In the other extreme case where each group contains one element, the `sofs` based implementations are the fastest:

``````generated 2000000 two-tuples with 100% unique keys
groupby/1           : 1.748166
sofs_groupby/1      : 0.636978
groupby_as_list/1   : 1.825952
sofs_groupby_as_list: 0.193927
``````

Here is my benchmark module:

I just realized that the way I generated the test data favored the `sofs`-based implementations. My function for generating data looked like this:

``````gen_data(Limit, Limit, Acc) ->
Acc;
gen_data(N, Limit, Acc) ->
Item = {N div 100,rand:uniform(Limit)},
gen_data(N+1, Limit, [Item|Acc]).
``````

(for 1 percent unique keys)

The problem is that the generated tuples are already sorted (in reverse order). The sorting that `sofs` will need to do will be much faster compared to sorting a list with random elements.

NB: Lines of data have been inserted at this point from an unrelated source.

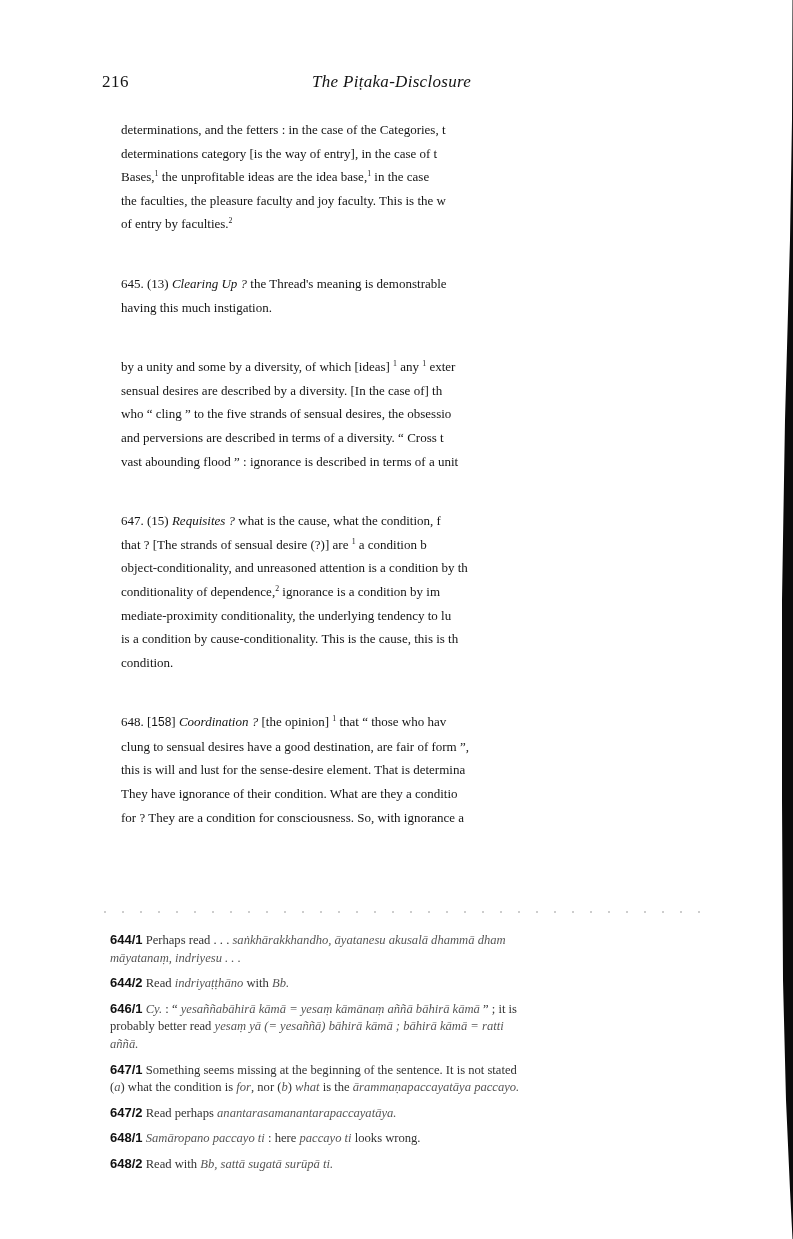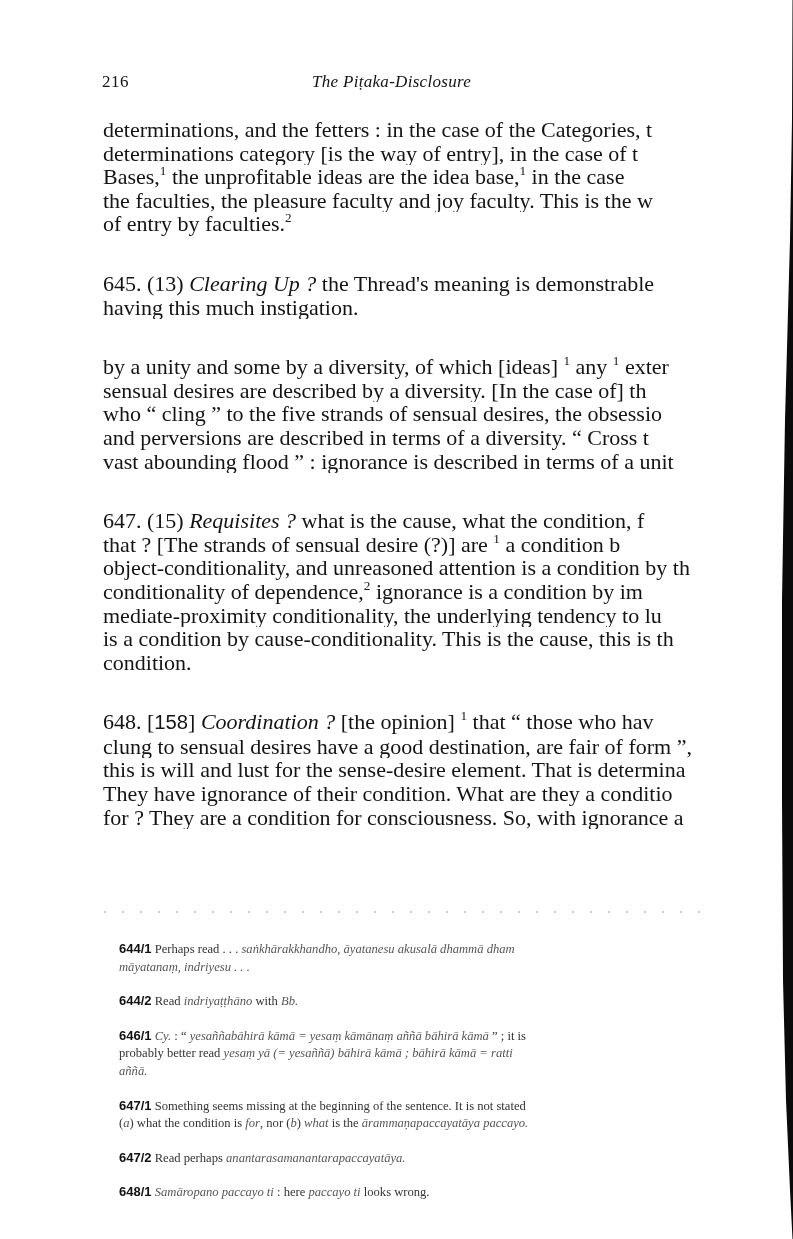"determinations, and the fetters :" .body-text { font-size: 22px -> 13px; left: 103px -> 121px }
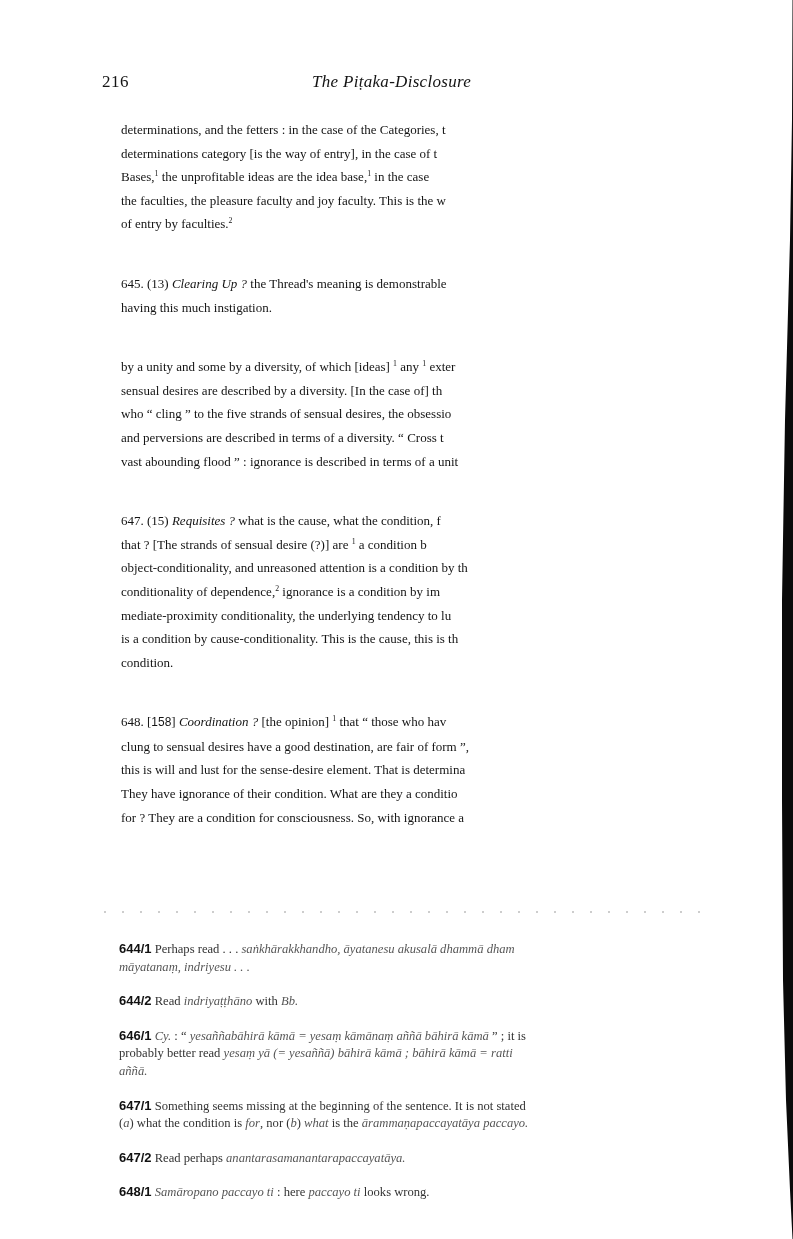"644/1 Perhaps read . ." .fn { margin: 16px -> 7px }
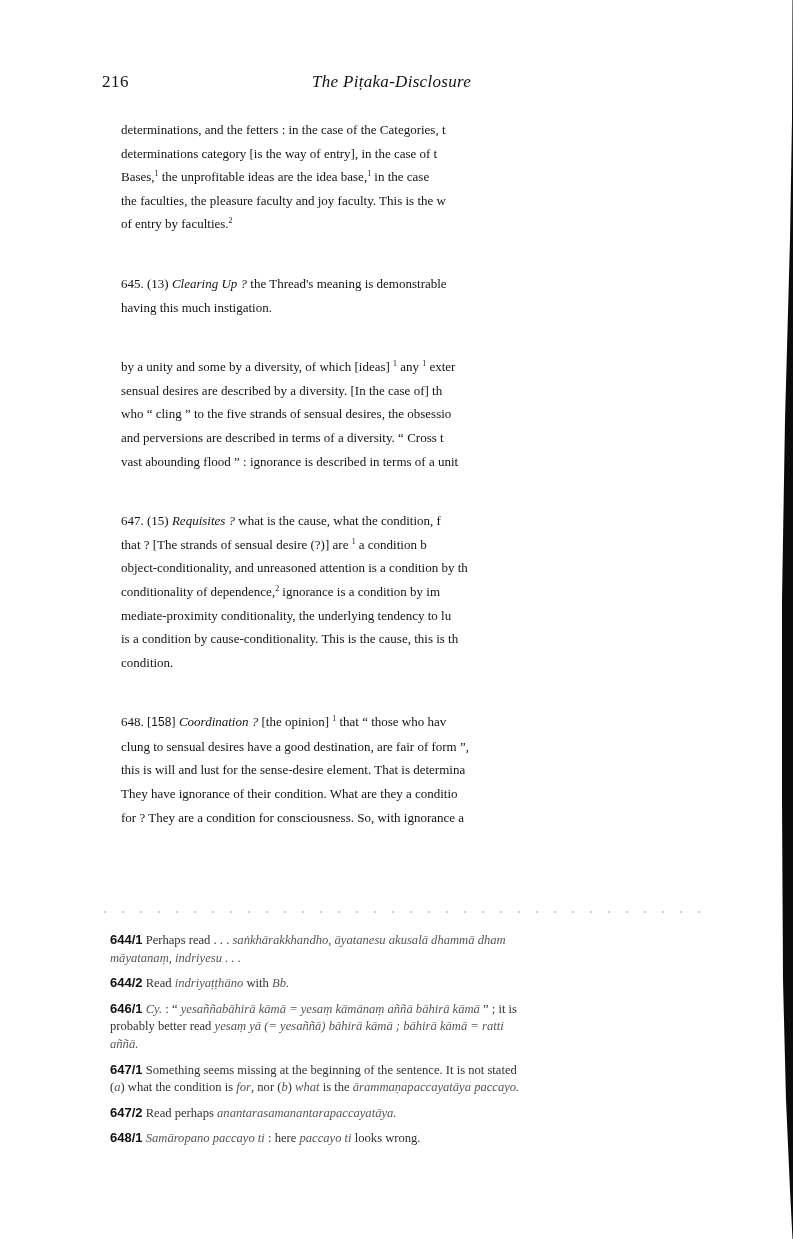"648/2 Read with Bb, sattā" div.fn { html: none -> <div> <span><span>648/2</span><span> Read with </span><span>Bb, sattā sugatā surūpā ti.</span></span> </div> }
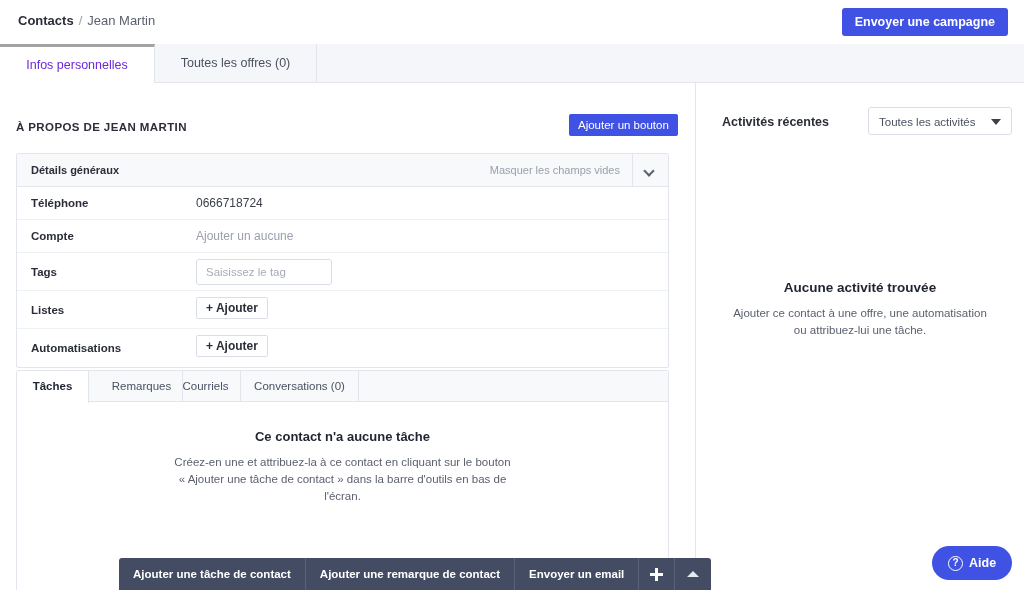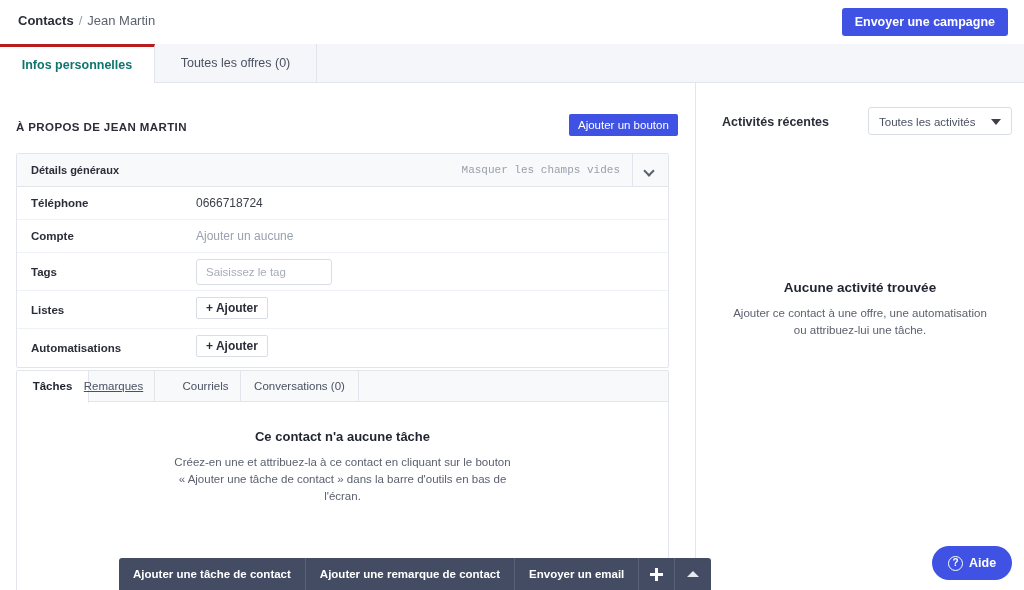"Infos personnelles" .tab.active { border-top: 3px solid #b91c1c -> 3px solid #a3a3a3; color: #0f766e -> #6d28d9; font-weight: bold -> normal }
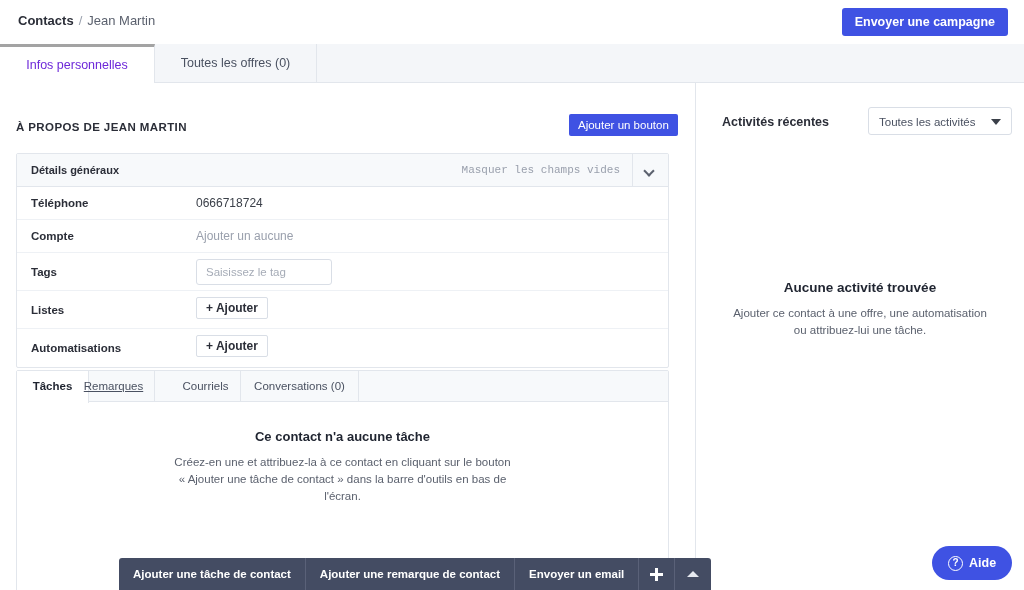"Masquer les champs vides" .card-head-link { font-family: Liberation Mono, monospace -> none }
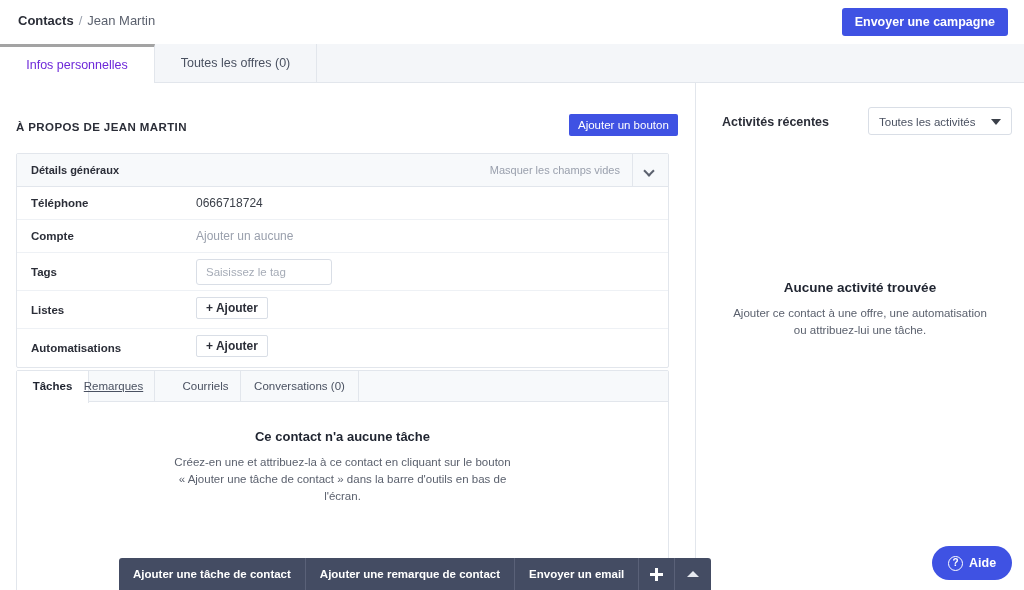"Remarques" #st1 { left: 56px -> 84px; text-decoration: underline -> none }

So I changed my data generation to generate keys in a more random way:

``````gen_data(Limit, Limit, Acc) ->
Acc;
gen_data(N, Limit, Acc) ->
Item = {erlang:phash2(N div 100),rand:uniform(Limit)},
gen_data(N+1, Limit, [Item|Acc]).
``````

Here are the new results:

``````generated 2000000 two-tuples with 1% unique keys
groupby/1           : 0.318817
sofs_groupby/1      : 1.329506
groupby_as_list/1   : 0.351737
sofs_groupby_as_list: 1.306519

generated 2000000 two-tuples with 50% unique keys
groupby/1           : 1.111122
sofs_groupby/1      : 1.967342
groupby_as_list/1   : 1.116259
sofs_groupby_as_list: 1.782708

generated 2000000 two-tuples with 99% unique keys
groupby/1           : 1.616968
sofs_groupby/1      : 2.390517
groupby_as_list/1   : 1.762403
sofs_groupby_as_list: 1.971433
``````

That is, the map-based `groupby` functions are consistently faster than the `sofs`-based functions for unordered input data.